## DATA SUPPLIED
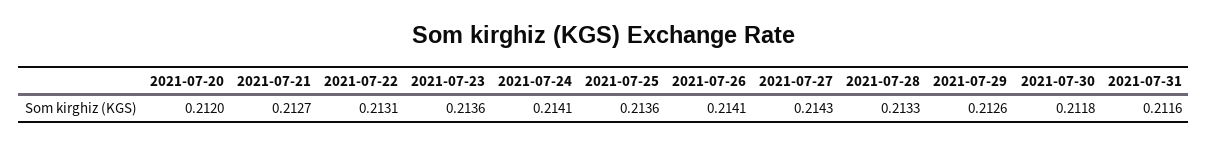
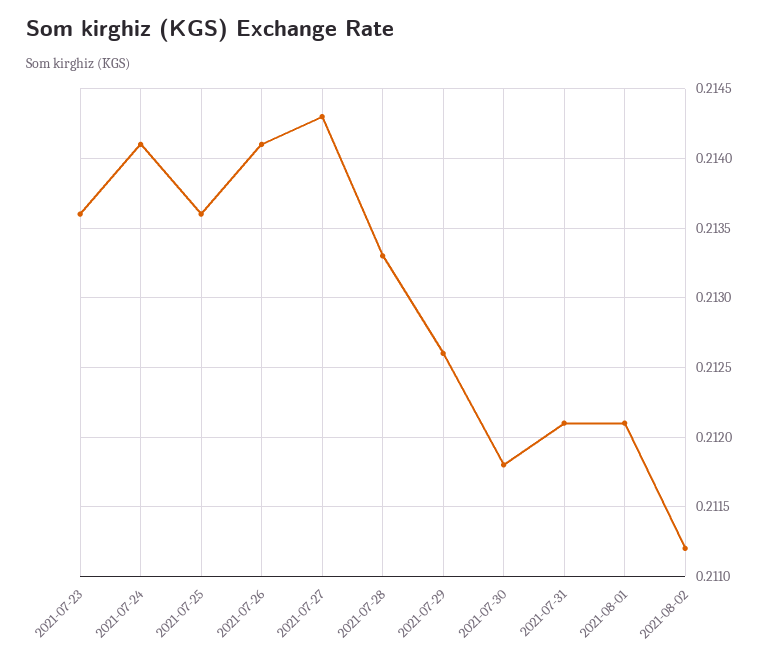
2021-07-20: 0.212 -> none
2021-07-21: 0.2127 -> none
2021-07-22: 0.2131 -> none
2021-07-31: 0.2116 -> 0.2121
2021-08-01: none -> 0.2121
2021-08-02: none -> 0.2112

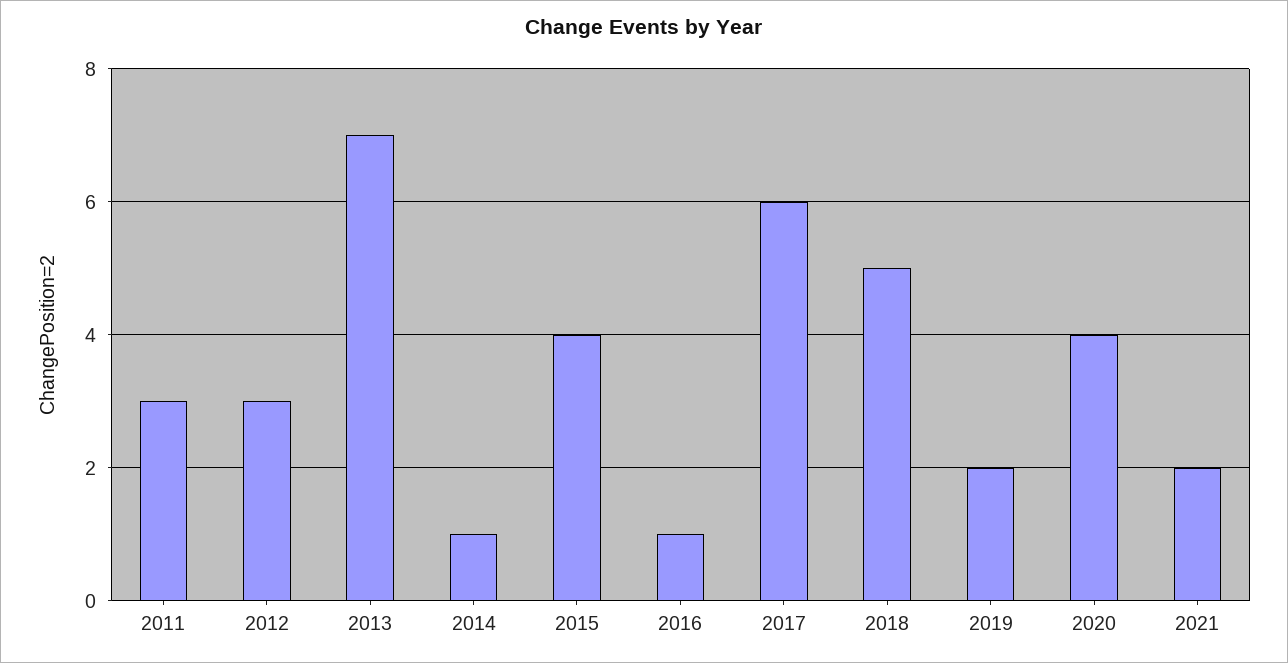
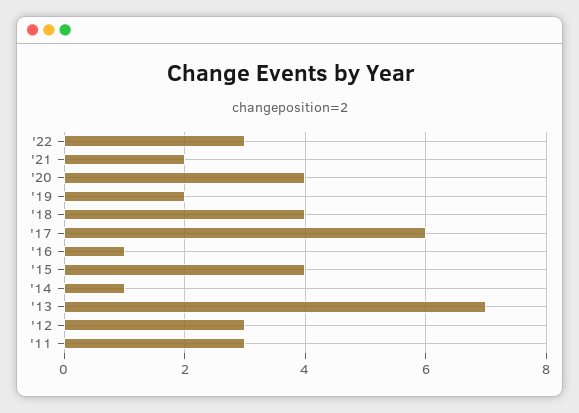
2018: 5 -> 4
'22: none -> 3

---

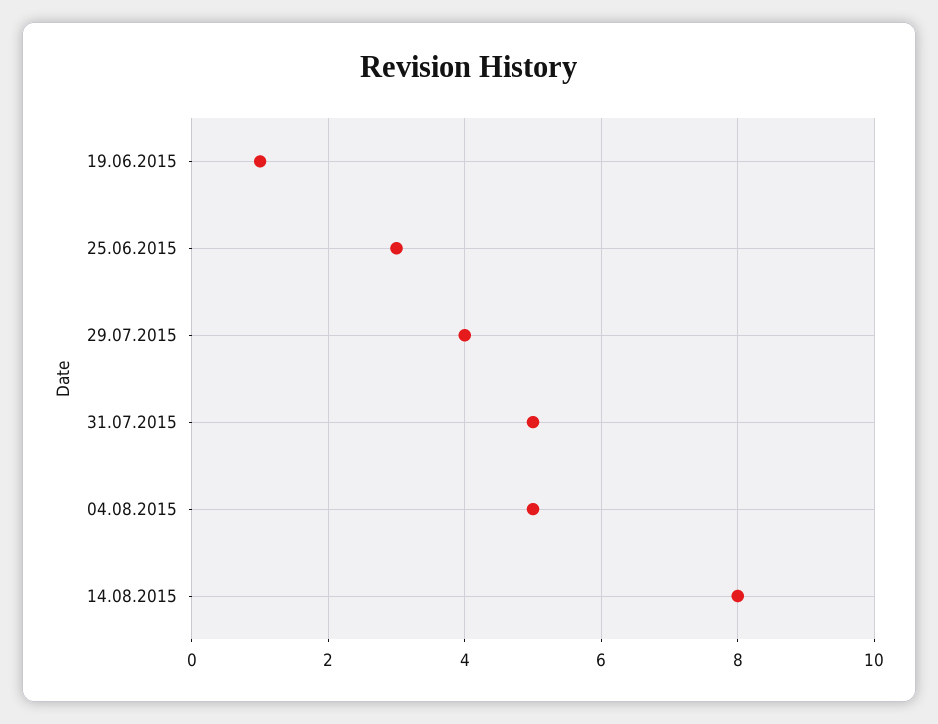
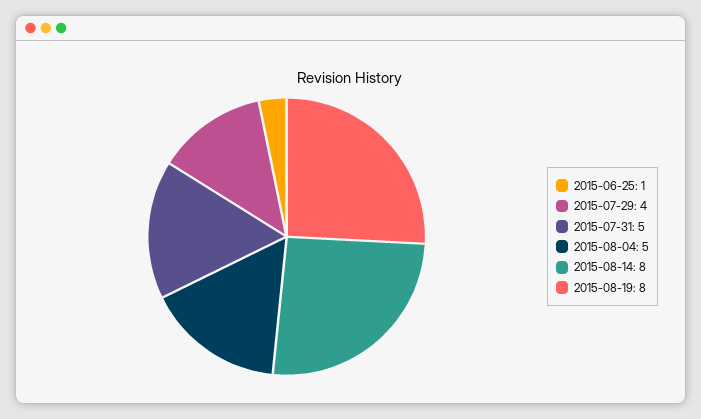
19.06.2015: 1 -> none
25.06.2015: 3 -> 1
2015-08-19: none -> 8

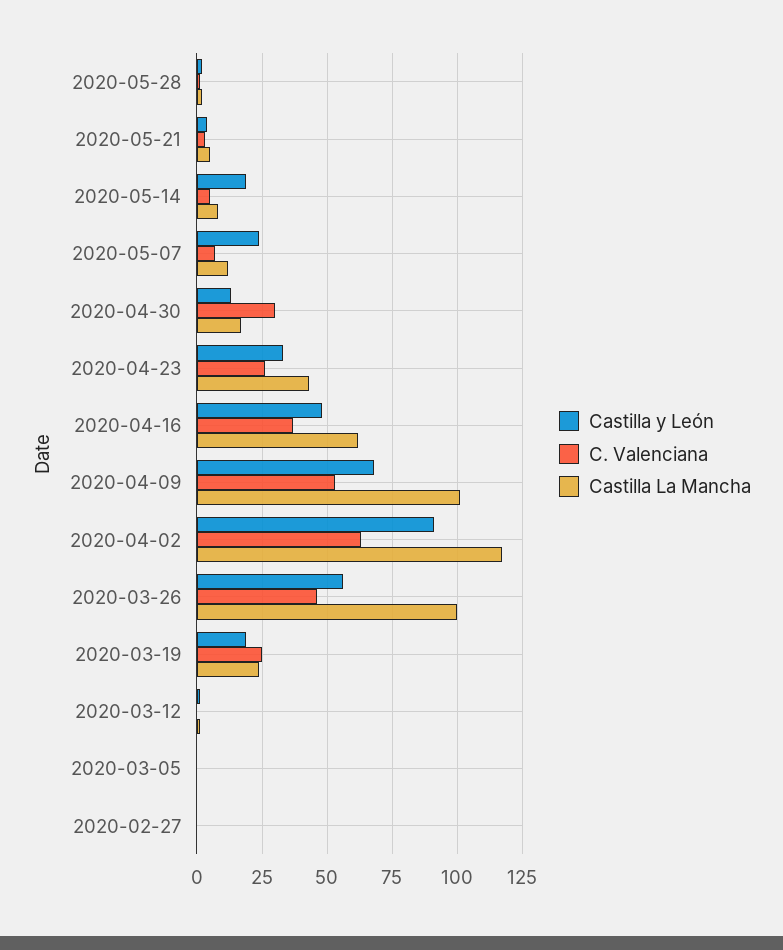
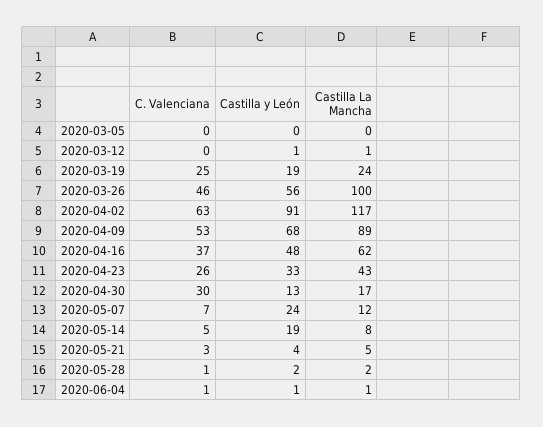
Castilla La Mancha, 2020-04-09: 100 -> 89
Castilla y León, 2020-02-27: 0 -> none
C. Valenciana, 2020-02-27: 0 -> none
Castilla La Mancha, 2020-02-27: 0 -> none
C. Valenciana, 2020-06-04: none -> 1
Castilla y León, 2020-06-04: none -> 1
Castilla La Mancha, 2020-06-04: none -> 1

* * *

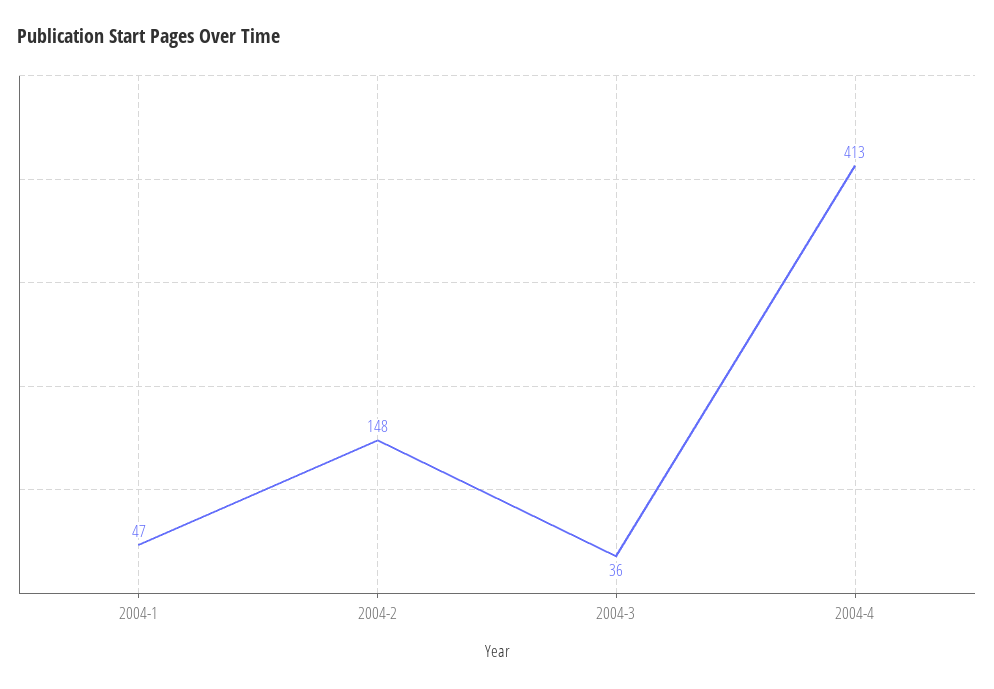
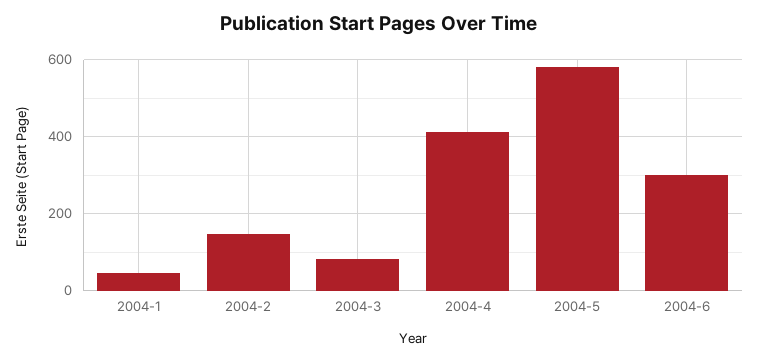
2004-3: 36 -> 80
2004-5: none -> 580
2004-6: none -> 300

## AIM OF THE TASK
Where a line in the material above holds "Castilla", copy that line.

## RESPONSE BOX
Castilla La Mancha, 2020-04-09: 100 -> 89
Castilla y León, 2020-02-27: 0 -> none
Castilla La Mancha, 2020-02-27: 0 -> none
Castilla y León, 2020-06-04: none -> 1
Castilla La Mancha, 2020-06-04: none -> 1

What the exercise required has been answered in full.